> [Records to use]:
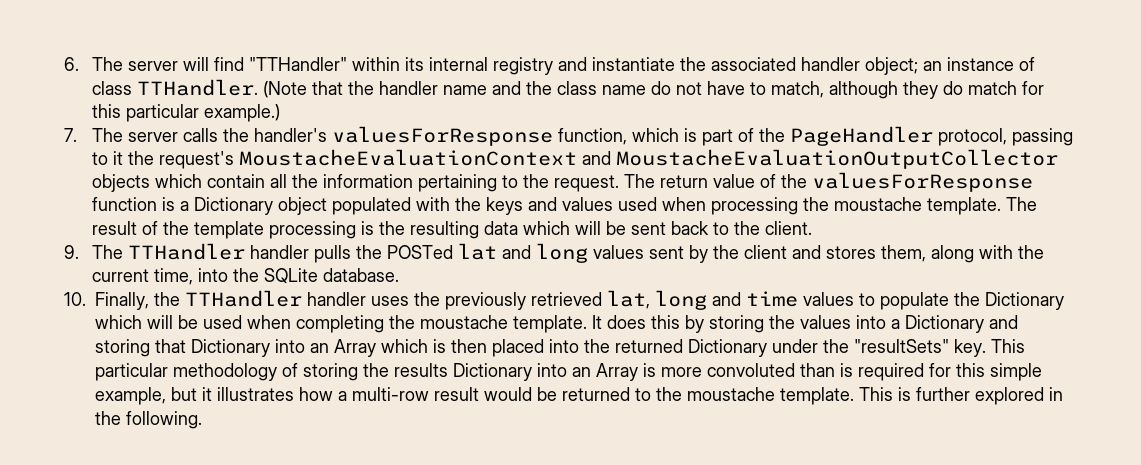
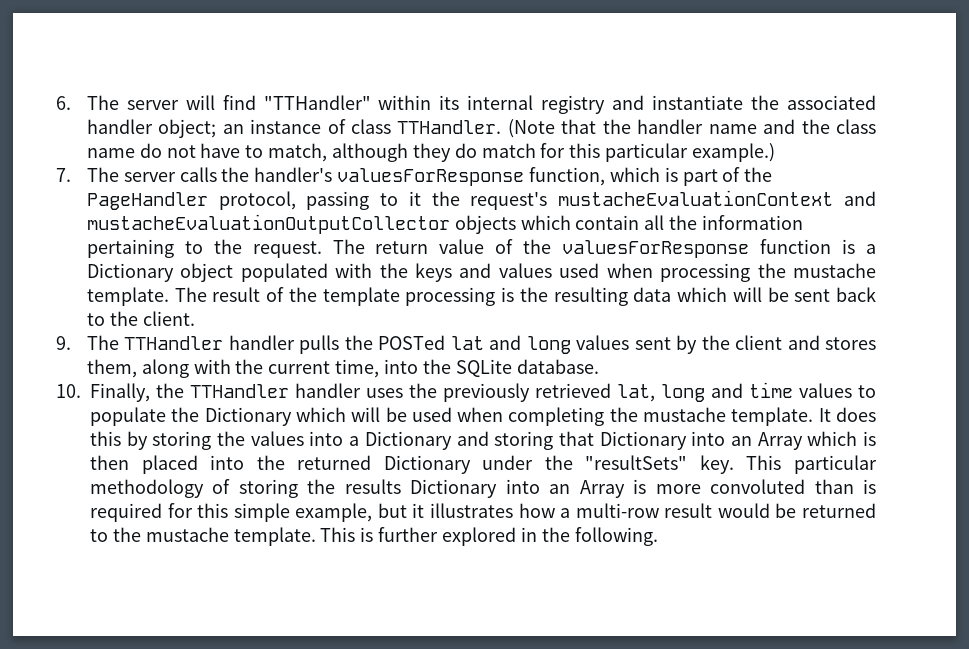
- 7. The server calls the handler's valuesForResponse function, which is part of the PageHandler protocol, passing to it the request's MoustacheEvaluationContext and MoustacheEvaluationOutputCollector objects which contain all the information pertaining to the request.
+ 7. The server calls the handler's valuesForResponse function, which is part of the PageHandler protocol, passing to it the request's mustacheEvaluationContext and mustacheEvaluationOutputCollector objects which contain all the information pertaining to the request.
- The return value of the valuesForResponse function is a Dictionary object populated with the keys and values used when processing the moustache template.
+ The return value of the valuesForResponse function is a Dictionary object populated with the keys and values used when processing the mustache template.
- 10. Finally, the TTHandler handler uses the previously retrieved lat, long and time values to populate the Dictionary which will be used when completing the moustache template.
+ 10. Finally, the TTHandler handler uses the previously retrieved lat, long and time values to populate the Dictionary which will be used when completing the mustache template.
- This particular methodology of storing the results Dictionary into an Array is more convoluted than is required for this simple example, but it illustrates how a multi-row result would be returned to the moustache template.
+ This particular methodology of storing the results Dictionary into an Array is more convoluted than is required for this simple example, but it illustrates how a multi-row result would be returned to the mustache template.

> [Required action]: Each entry above must be printed exactly, apart from its pictures.

> [Response to the task]:
- 7. The server calls the handler's valuesForResponse function, which is part of the PageHandler protocol, passing to it the request's MoustacheEvaluationContext and MoustacheEvaluationOutputCollector objects which contain all the information pertaining to the request.
+ 7. The server calls the handler's valuesForResponse function, which is part of the PageHandler protocol, passing to it the request's mustacheEvaluationContext and mustacheEvaluationOutputCollector objects which contain all the information pertaining to the request.
- The return value of the valuesForResponse function is a Dictionary object populated with the keys and values used when processing the moustache template.
+ The return value of the valuesForResponse function is a Dictionary object populated with the keys and values used when processing the mustache template.
- 10. Finally, the TTHandler handler uses the previously retrieved lat, long and time values to populate the Dictionary which will be used when completing the moustache template.
+ 10. Finally, the TTHandler handler uses the previously retrieved lat, long and time values to populate the Dictionary which will be used when completing the mustache template.
- This particular methodology of storing the results Dictionary into an Array is more convoluted than is required for this simple example, but it illustrates how a multi-row result would be returned to the moustache template.
+ This particular methodology of storing the results Dictionary into an Array is more convoluted than is required for this simple example, but it illustrates how a multi-row result would be returned to the mustache template.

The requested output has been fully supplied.